Pas plus qu’Israël, l’Arabie saoudite n’a seule les clés de la stabilité régionale. Elle est certes parvenue à imposer sa logique contre-révolutionnaire dans les années 2010, contre les aspirations populaires et démocratiques qui bouleversaient alors le monde arabe. Elle sait que son rival iranien, avec lequel elle était en compétition pour être l’acteur islamique le plus légitime de la région, ne constitue plus une menace directe. Mais l’écheveau des crises et contradictions du Moyen-Orient dépasse ses capacités de résolution.

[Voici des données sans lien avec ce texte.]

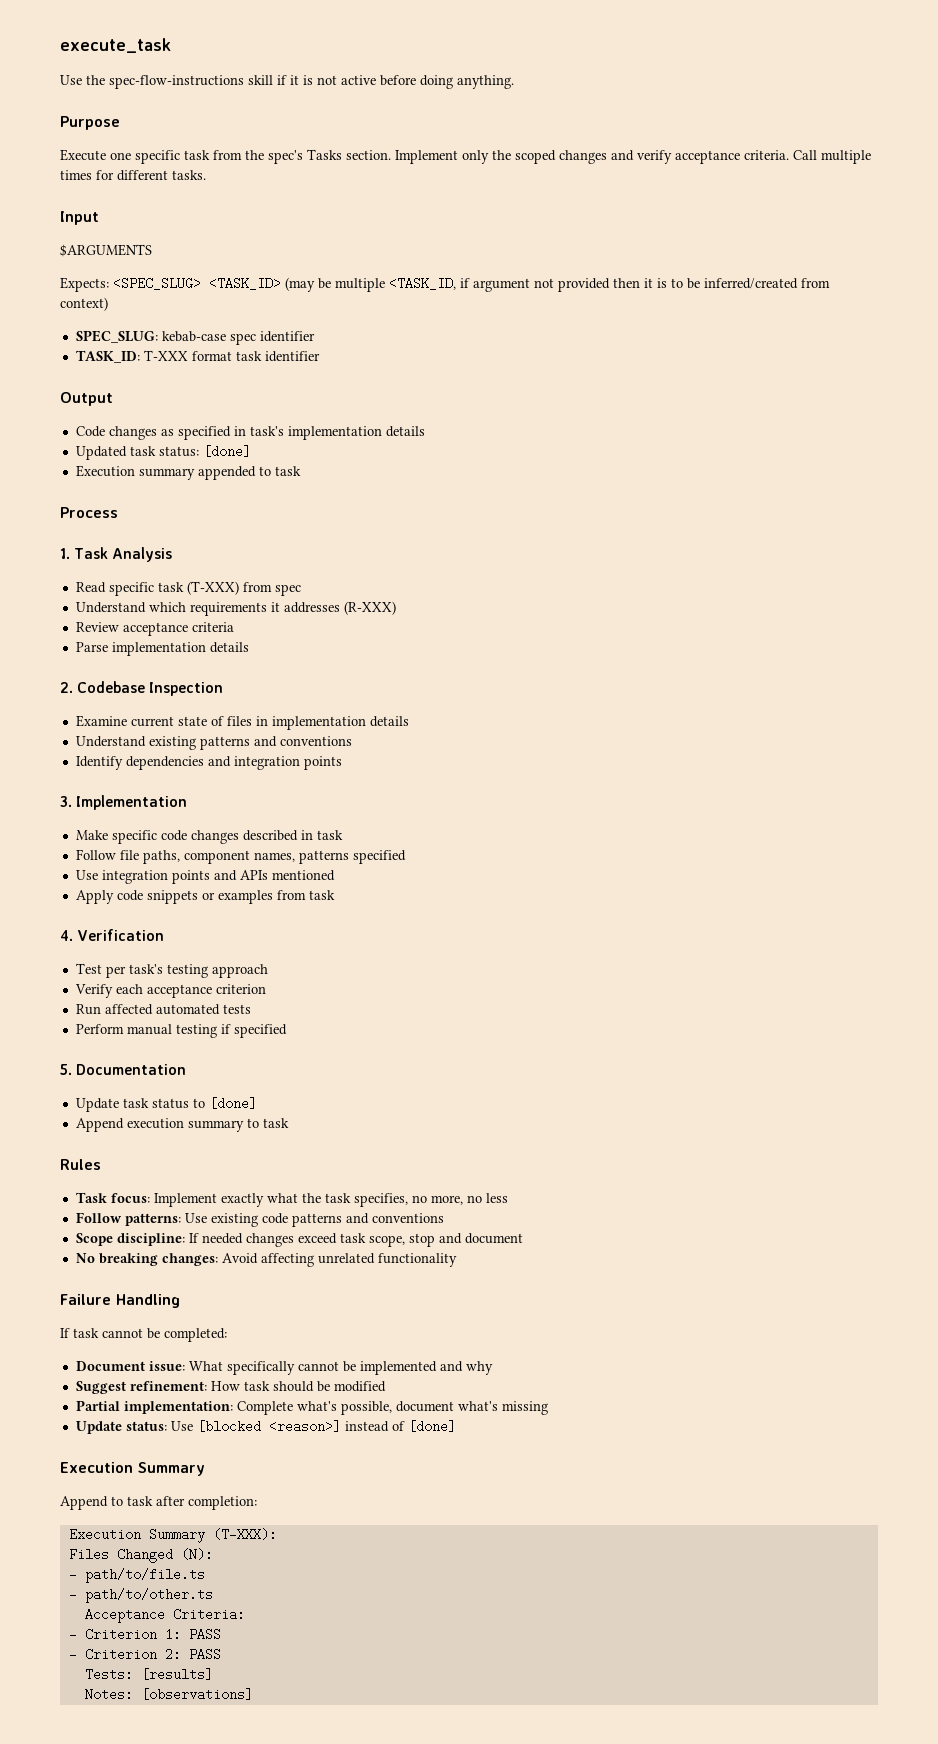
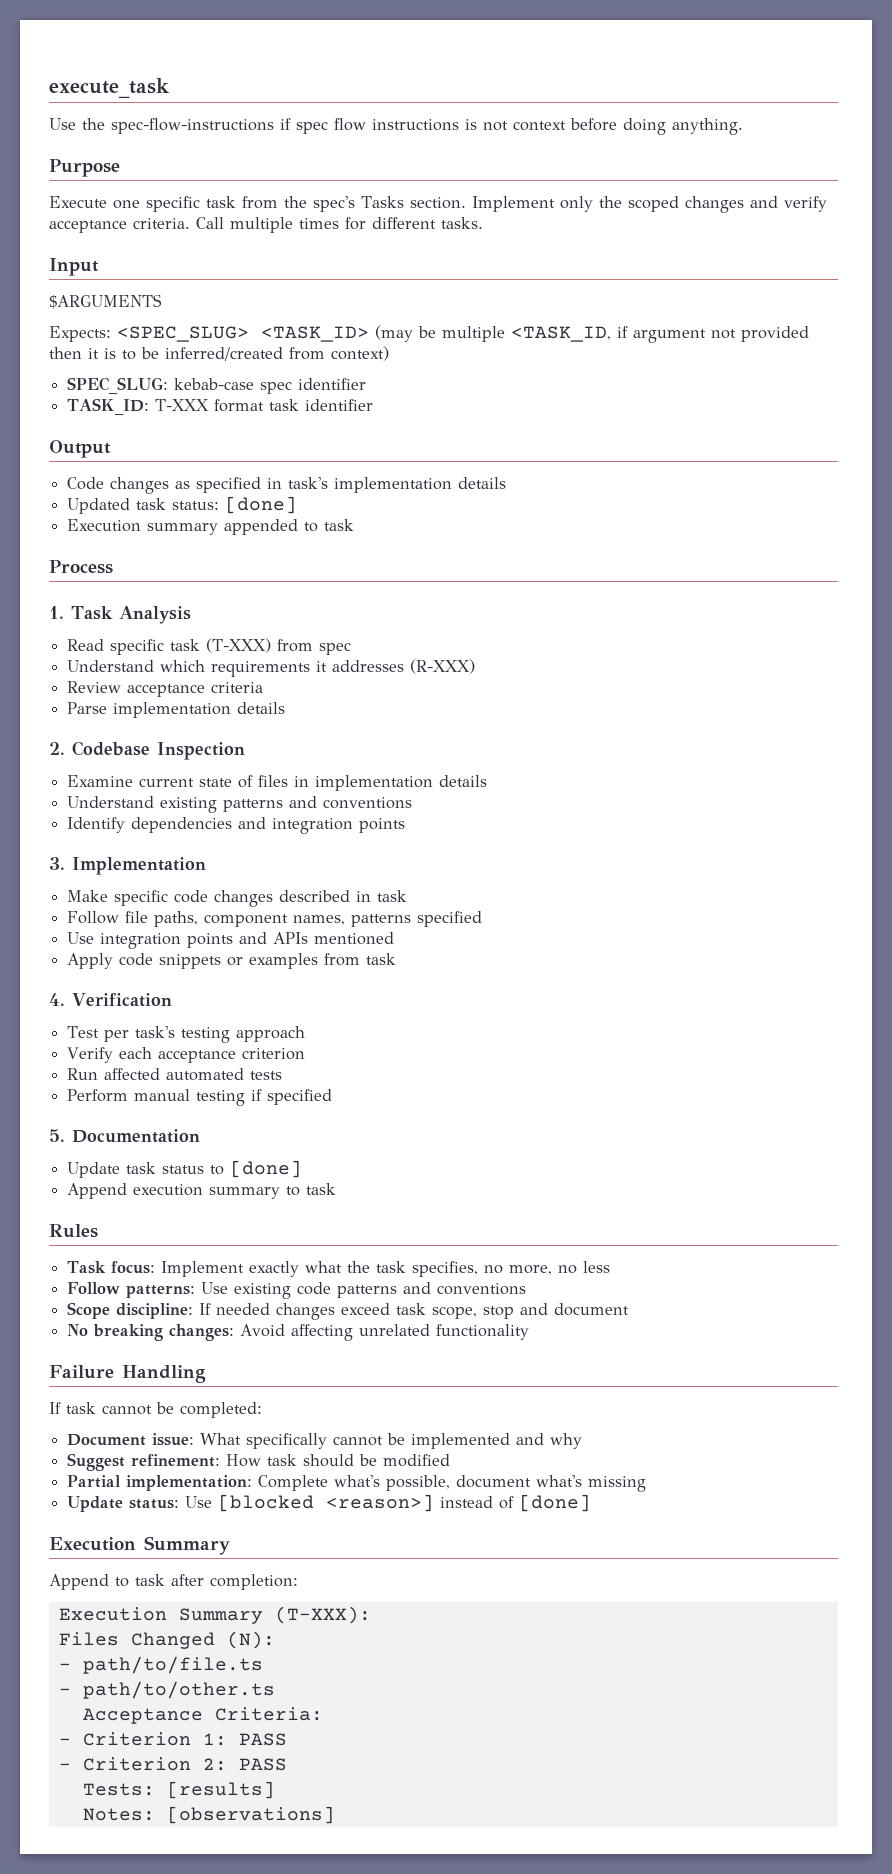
- Use the spec-flow-instructions skill if it is not active before doing anything.
+ Use the spec-flow-instructions if spec flow instructions is not context before doing anything.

Outre les Palestinien·nes, les Kurdes sont un autre peuple privé d’État depuis la chute de l’Empire ottoman. S’ils cultivent l’espoir d’être enfin intégrés au champ politique turc, ils sont surtout devenus incontournables sur les scènes syrienne et irakienne. Dans ces deux pays, les Kurdes participent toutefois à la fragmentation d’États déjà fragilisés par la puissance et la prolifération des milices, ainsi que par les rivalités ethniques et confessionnelles. D’autres sont dans ce cas, comme la Libye, le Liban, le Yémen ou le Soudan. C’est dans cet espace qu’une dizaine de milliers de combattants de l’État islamique restent actifs, tandis que trois fois plus sont incarcérés en Irak et en Syrie.
« Bon courage aux Saoudiens pour mener leurs projets de développement dans ce chaos, ironise Adel Bakawan. Ce qu’ils peuvent faire, c’est stabiliser leur propre territoire, mais guère plus. » D’autant qu’à côté des États en guerre civile ou en décomposition, l’Arabie saoudite fait face à d’autres puissances : l’État hébreu, dont l’outrance est portée au paroxysme par Nétanyahou et ses alliés messianiques ; mais aussi la Turquie de Recep Tayyip Erdoğan, en plein durcissement autocratique.
Ce dernier veut aussi faire de son pays un nouvel acteur clé du Moyen-Orient. « La Turquie a une empreinte incontestable en Libye et en Syrie », signale Barah Mikaïl. « Le pays n’a pas les mêmes capacités d’influence que l’Arabie saoudite, mais se fait volontiers médiateur dans de nombreuses crises, et joue de son “pluri-alignement” entre diverses puissances », complète Philippe Droz-Vincent.
La région, plus que jamais, est en proie à des conflits qui découlent de choix politiques et de chocs déstabilisateurs, sédimentés tout au long du siècle écoulé au détriment des aspirations des peuples à l’autodétermination et au bien-être. Nétanyahou et Trump, qui ont cru bon d’y ajouter une couche d’initiatives guerrières, crimes internationaux compris, feignent désormais d’en être les organisateurs.